The councils origins date back to the collaboration between the U.S. government and U.S. industry during World War II. President Franklin D. Roosevelt appointed Harold L. Ickes as "Petroleum Coordinator for Defense," charging him with coordinating the supply of petroleum—specifically military fuels—which was of vital importance to the war effort. Ickes recognized the critical significance of petroleum and established the "Petroleum Industry War Council" with the following mandate:

...mobilize most effectively all resources and abilities of the petroleum industry to deal with the emergency conditions under which the industry must operate, and to provide a competent, responsible and representative body.
— Harold L. Ickes

Roosevelt's successor praised and acknowledged the close cooperation between government and industry after the end of World War II. Truman thus transformed the Petroleum Administration for War, no longer needed after the war, into a new organization with new responsibilities:

...steps should now be taken to assure coordination in peacetime of the Federal Government's many interests in petroleum, petroleum products, and associated hydrocarbons.
— Harry S. Truman, 1946

Thus, the council was established in 1946 at the request of President Harry S. Truman.
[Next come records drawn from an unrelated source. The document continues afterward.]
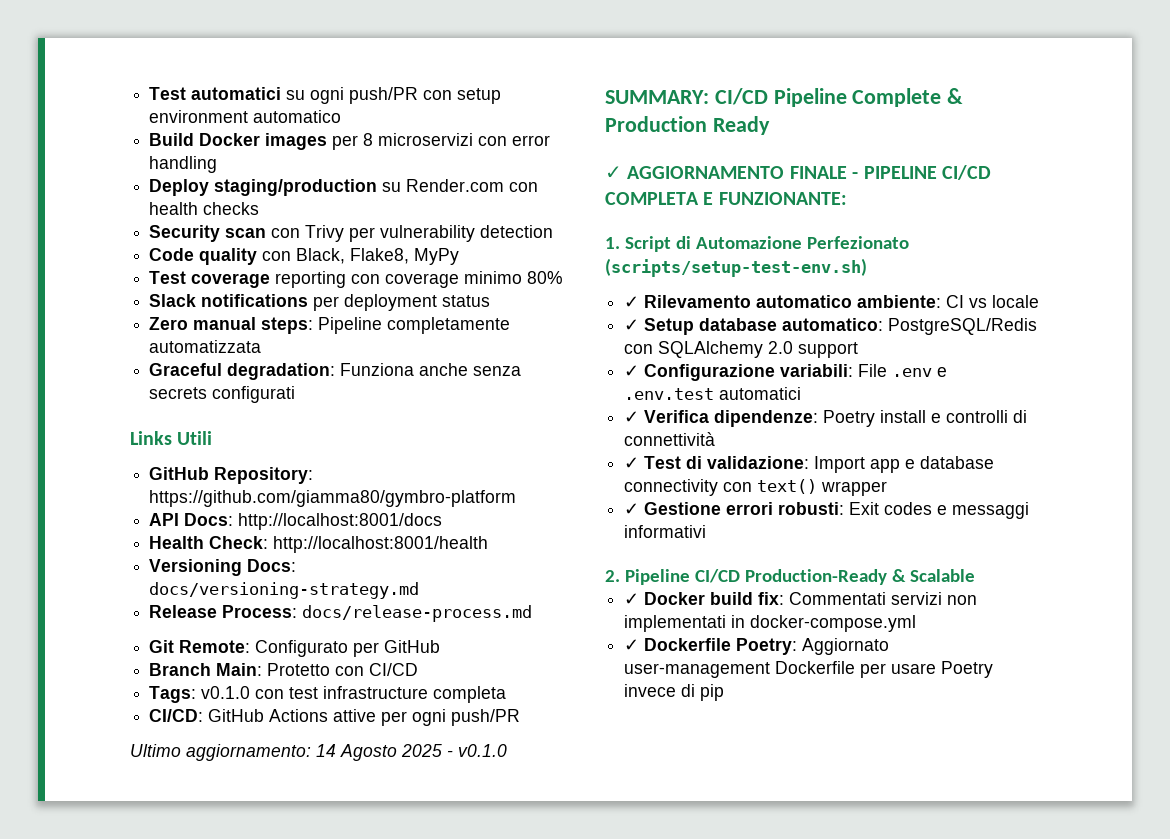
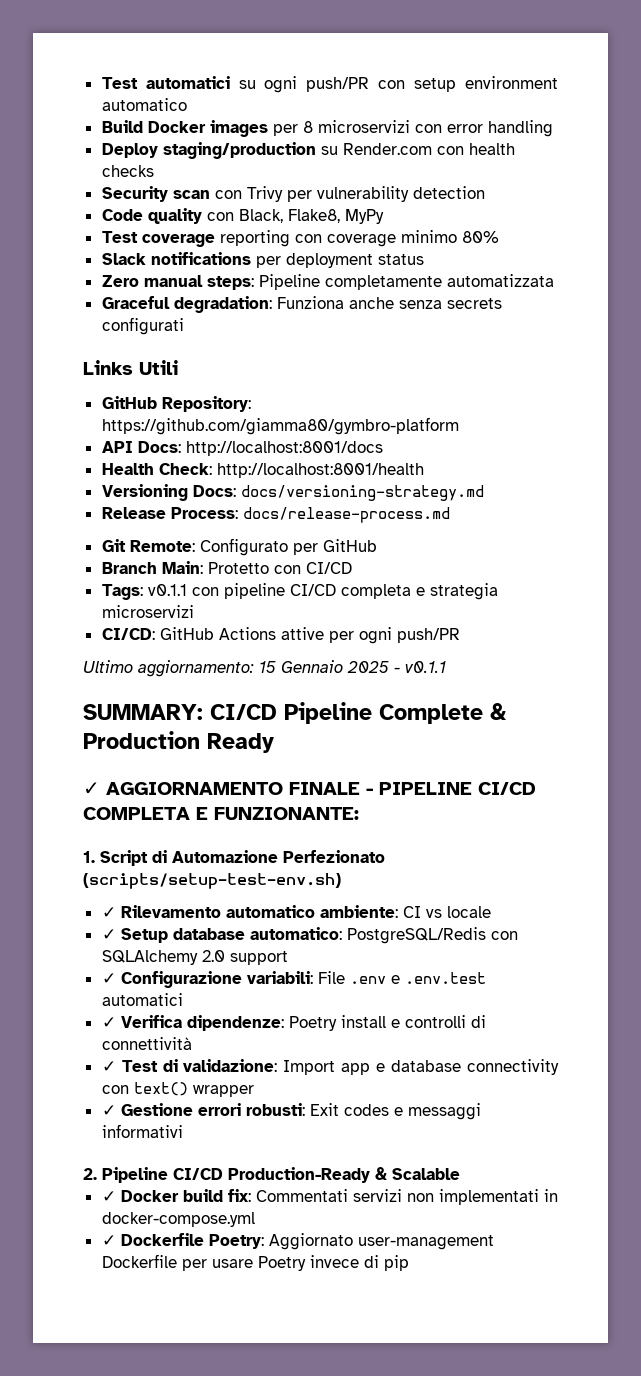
- Tags: v0.1.0 con test infrastructure completa
+ Tags: v0.1.1 con pipeline CI/CD completa e strategia microservizi
- Ultimo aggiornamento: 14 Agosto 2025 - v0.1.0
+ Ultimo aggiornamento: 15 Gennaio 2025 - v0.1.1

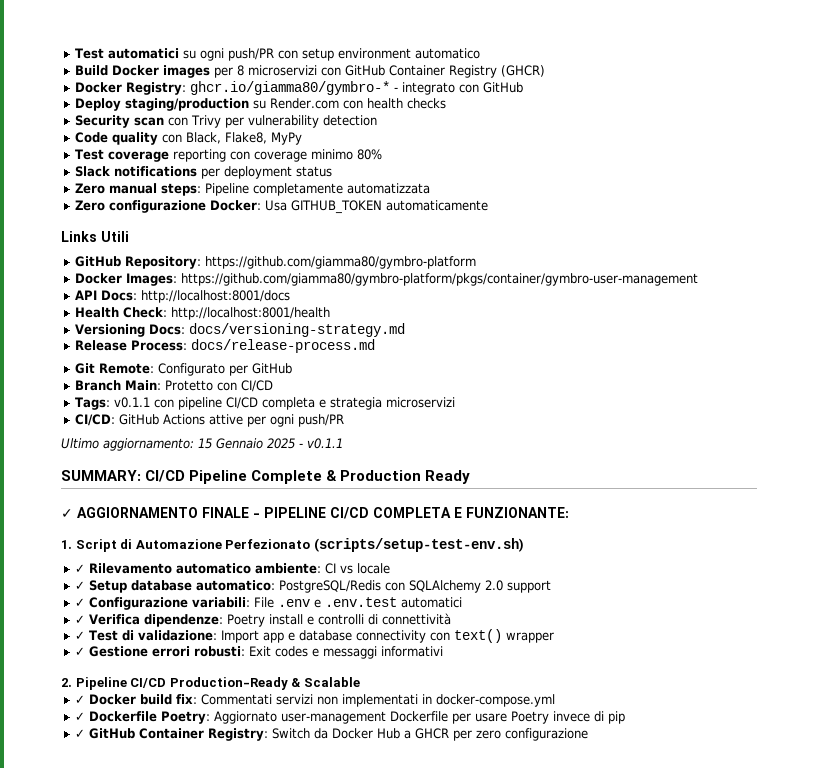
- Build Docker images per 8 microservizi con error handling
+ Build Docker images per 8 microservizi con GitHub Container Registry (GHCR)
+ Docker Registry: ghcr.io/giamma80/gymbro-* - integrato con GitHub
- Graceful degradation: Funziona anche senza secrets configurati
+ Zero configurazione Docker: Usa GITHUB_TOKEN automaticamente
+ Docker Images: https://github.com/giamma80/gymbro-platform/pkgs/container/gymbro-user-management
+ ✓ GitHub Container Registry: Switch da Docker Hub a GHCR per zero configurazione

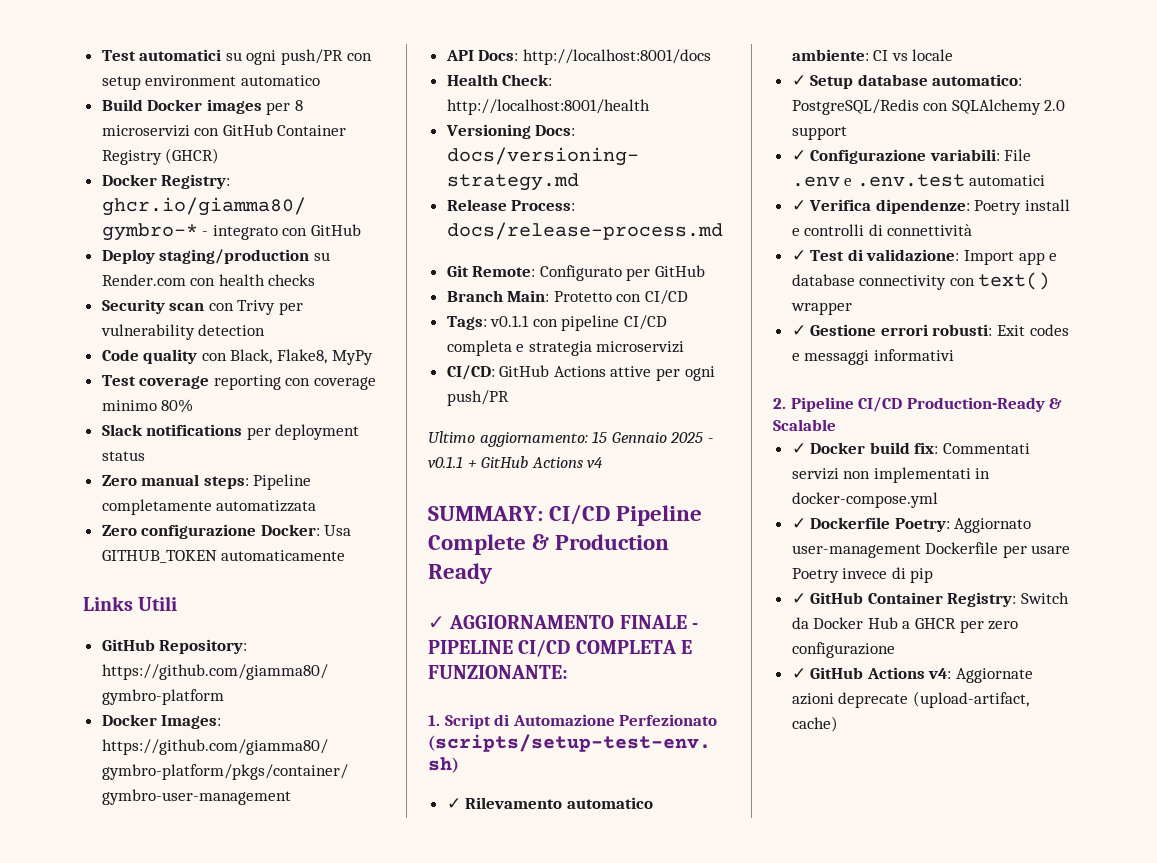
- Ultimo aggiornamento: 15 Gennaio 2025 - v0.1.1
+ Ultimo aggiornamento: 15 Gennaio 2025 - v0.1.1 + GitHub Actions v4
+ ✓ GitHub Actions v4: Aggiornate azioni deprecate (upload-artifact, cache)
In 1977, its role was transferred to the (then) new Department of Energy (DOE), and the council is now formally chartered as Federal Advisory Committee with private funding.

==Committee==
The NPC consists of about 200 members, organized and appointed by the Secretary of Energy. Individual members serve without compensation as representatives of their industry as a whole, not as lobbyists for specific companies. The committee is organized to reflect the geographic extent of the oil and gas industry while also covering all industry sectors and representing both large and small companies.
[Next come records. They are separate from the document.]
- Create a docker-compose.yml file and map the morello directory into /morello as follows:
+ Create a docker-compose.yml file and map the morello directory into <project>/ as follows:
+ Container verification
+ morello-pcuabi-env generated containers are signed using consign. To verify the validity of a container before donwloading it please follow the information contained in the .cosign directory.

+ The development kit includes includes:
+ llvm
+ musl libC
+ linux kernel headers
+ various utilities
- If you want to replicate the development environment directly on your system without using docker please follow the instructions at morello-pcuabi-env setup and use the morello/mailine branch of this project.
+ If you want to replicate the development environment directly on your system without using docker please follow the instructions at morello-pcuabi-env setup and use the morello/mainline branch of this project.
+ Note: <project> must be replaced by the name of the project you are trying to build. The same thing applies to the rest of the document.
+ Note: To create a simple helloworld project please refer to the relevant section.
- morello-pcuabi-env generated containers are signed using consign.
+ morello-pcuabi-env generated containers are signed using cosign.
2018-2019 NPC members by company category
| Category | No. of members |
|---|---|
| Integrated, Refining and Oil & Gas Production Companies Integrated Companies and Independent Refiners (16); Larger Independent Producers (29); Smaller Independent Producers (25); | 70 |
| Midstream and Retail Oil & Gas Companies | 32 |
| Support Service Companies Construction, Drilling, and Oilfield Services (24); Financial and Consultant Services (30); | 54 |
| Electric Companies and Other Large Consumers | 13 |
| Non-industry and Not-for-profit Members | 34 |
| Total | 203 |

== Bibliography ==

- John W. Frey, H. Chandler Ide (1974). "A History of the Petroleum Administration for War 1941-1945"
- Joseph A. Pratt, William H. Becker, William M. McClenahan (2002). "Voice of the Marketplace: A History of the National Petroleum Council"

== See also ==

- Interstate Oil and Gas Compact Commission (IOGCC)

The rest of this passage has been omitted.